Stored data
==*==
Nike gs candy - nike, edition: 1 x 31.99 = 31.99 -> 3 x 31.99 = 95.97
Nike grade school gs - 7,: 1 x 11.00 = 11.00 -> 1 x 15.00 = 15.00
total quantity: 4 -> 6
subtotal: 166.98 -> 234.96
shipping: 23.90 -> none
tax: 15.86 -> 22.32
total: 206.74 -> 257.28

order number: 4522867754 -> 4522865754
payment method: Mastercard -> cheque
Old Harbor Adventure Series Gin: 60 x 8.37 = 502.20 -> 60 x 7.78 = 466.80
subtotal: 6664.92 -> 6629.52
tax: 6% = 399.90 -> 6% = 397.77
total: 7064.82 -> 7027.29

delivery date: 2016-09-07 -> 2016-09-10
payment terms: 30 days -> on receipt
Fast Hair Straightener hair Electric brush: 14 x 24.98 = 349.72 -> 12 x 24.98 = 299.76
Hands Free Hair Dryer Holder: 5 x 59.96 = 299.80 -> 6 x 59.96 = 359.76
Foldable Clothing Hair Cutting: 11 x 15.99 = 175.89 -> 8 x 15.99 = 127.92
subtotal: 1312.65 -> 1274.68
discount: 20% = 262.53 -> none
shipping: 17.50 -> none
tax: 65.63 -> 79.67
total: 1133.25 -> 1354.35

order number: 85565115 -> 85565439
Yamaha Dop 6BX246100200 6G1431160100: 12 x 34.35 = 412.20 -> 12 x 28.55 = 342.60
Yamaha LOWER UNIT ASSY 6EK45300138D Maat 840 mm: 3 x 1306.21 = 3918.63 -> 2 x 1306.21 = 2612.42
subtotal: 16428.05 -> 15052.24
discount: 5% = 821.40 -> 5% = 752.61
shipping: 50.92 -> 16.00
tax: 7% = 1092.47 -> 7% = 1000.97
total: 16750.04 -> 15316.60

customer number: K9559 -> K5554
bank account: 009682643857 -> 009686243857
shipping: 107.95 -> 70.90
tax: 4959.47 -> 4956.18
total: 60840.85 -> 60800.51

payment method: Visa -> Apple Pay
==*==
WORK TASK
The records shown above are to be copied exactly, every one of them.

REPLY
Nike gs candy - nike, edition: 1 x 31.99 = 31.99 -> 3 x 31.99 = 95.97
Nike grade school gs - 7,: 1 x 11.00 = 11.00 -> 1 x 15.00 = 15.00
total quantity: 4 -> 6
subtotal: 166.98 -> 234.96
shipping: 23.90 -> none
tax: 15.86 -> 22.32
total: 206.74 -> 257.28

order number: 4522867754 -> 4522865754
payment method: Mastercard -> cheque
Old Harbor Adventure Series Gin: 60 x 8.37 = 502.20 -> 60 x 7.78 = 466.80
subtotal: 6664.92 -> 6629.52
tax: 6% = 399.90 -> 6% = 397.77
total: 7064.82 -> 7027.29

delivery date: 2016-09-07 -> 2016-09-10
payment terms: 30 days -> on receipt
Fast Hair Straightener hair Electric brush: 14 x 24.98 = 349.72 -> 12 x 24.98 = 299.76
Hands Free Hair Dryer Holder: 5 x 59.96 = 299.80 -> 6 x 59.96 = 359.76
Foldable Clothing Hair Cutting: 11 x 15.99 = 175.89 -> 8 x 15.99 = 127.92
subtotal: 1312.65 -> 1274.68
discount: 20% = 262.53 -> none
shipping: 17.50 -> none
tax: 65.63 -> 79.67
total: 1133.25 -> 1354.35

order number: 85565115 -> 85565439
Yamaha Dop 6BX246100200 6G1431160100: 12 x 34.35 = 412.20 -> 12 x 28.55 = 342.60
Yamaha LOWER UNIT ASSY 6EK45300138D Maat 840 mm: 3 x 1306.21 = 3918.63 -> 2 x 1306.21 = 2612.42
subtotal: 16428.05 -> 15052.24
discount: 5% = 821.40 -> 5% = 752.61
shipping: 50.92 -> 16.00
tax: 7% = 1092.47 -> 7% = 1000.97
total: 16750.04 -> 15316.60

customer number: K9559 -> K5554
bank account: 009682643857 -> 009686243857
shipping: 107.95 -> 70.90
tax: 4959.47 -> 4956.18
total: 60840.85 -> 60800.51

payment method: Visa -> Apple Pay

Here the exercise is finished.